Work request: Go through the data and copy each line where the word "none" shows up.

Data shown section start

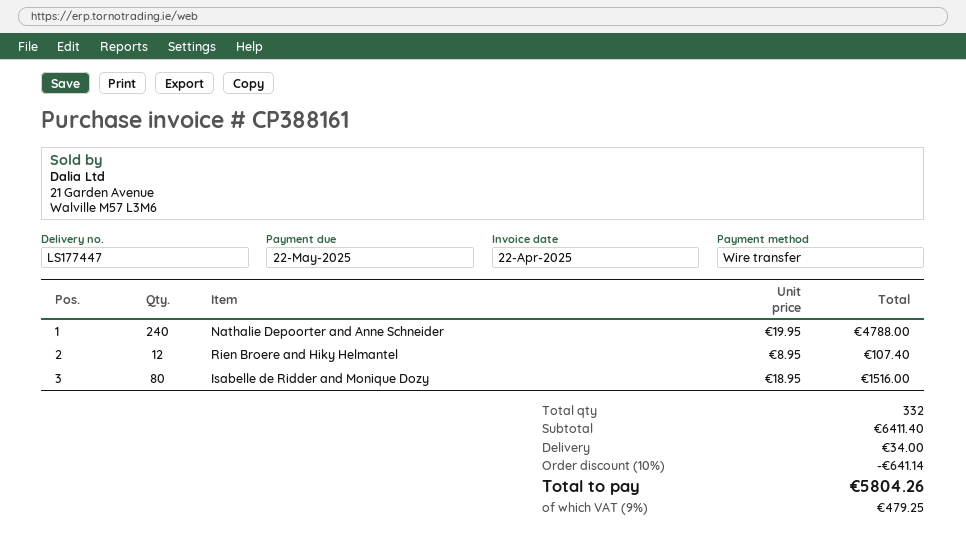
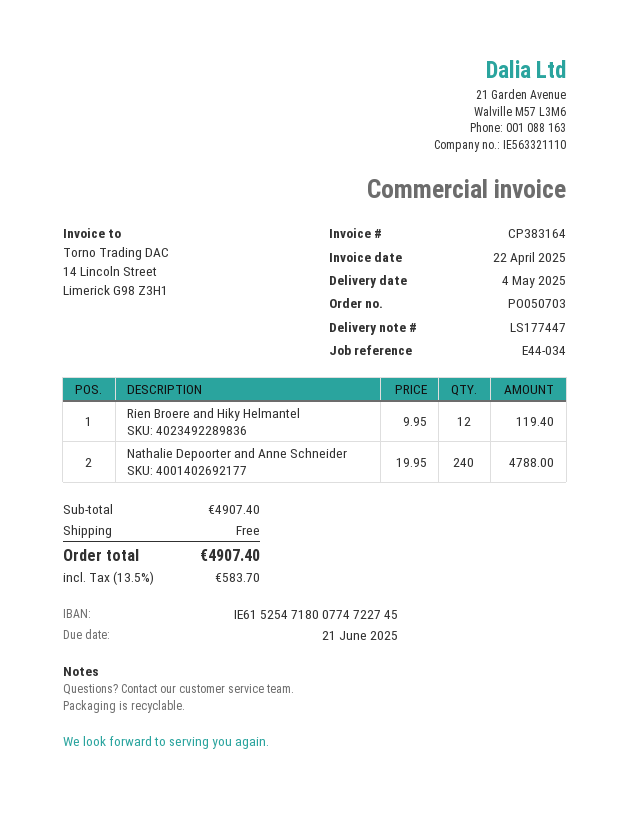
invoice number: CP388161 -> CP383164
due date: 2025-05-22 -> 2025-06-21
Rien Broere and Hiky Helmantel: 12 x 8.95 = 107.40 -> 12 x 9.95 = 119.40
Isabelle de Ridder and Monique Dozy: 80 x 18.95 = 1516.00 -> none
subtotal: 6411.40 -> 4907.40
discount: 10% = 641.14 -> none
shipping: 34.00 -> 0.00
tax: 9% = 479.25 -> 13.5% = 583.70
total: 5804.26 -> 4907.40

Data shown section end

Answer to this task:
Isabelle de Ridder and Monique Dozy: 80 x 18.95 = 1516.00 -> none
discount: 10% = 641.14 -> none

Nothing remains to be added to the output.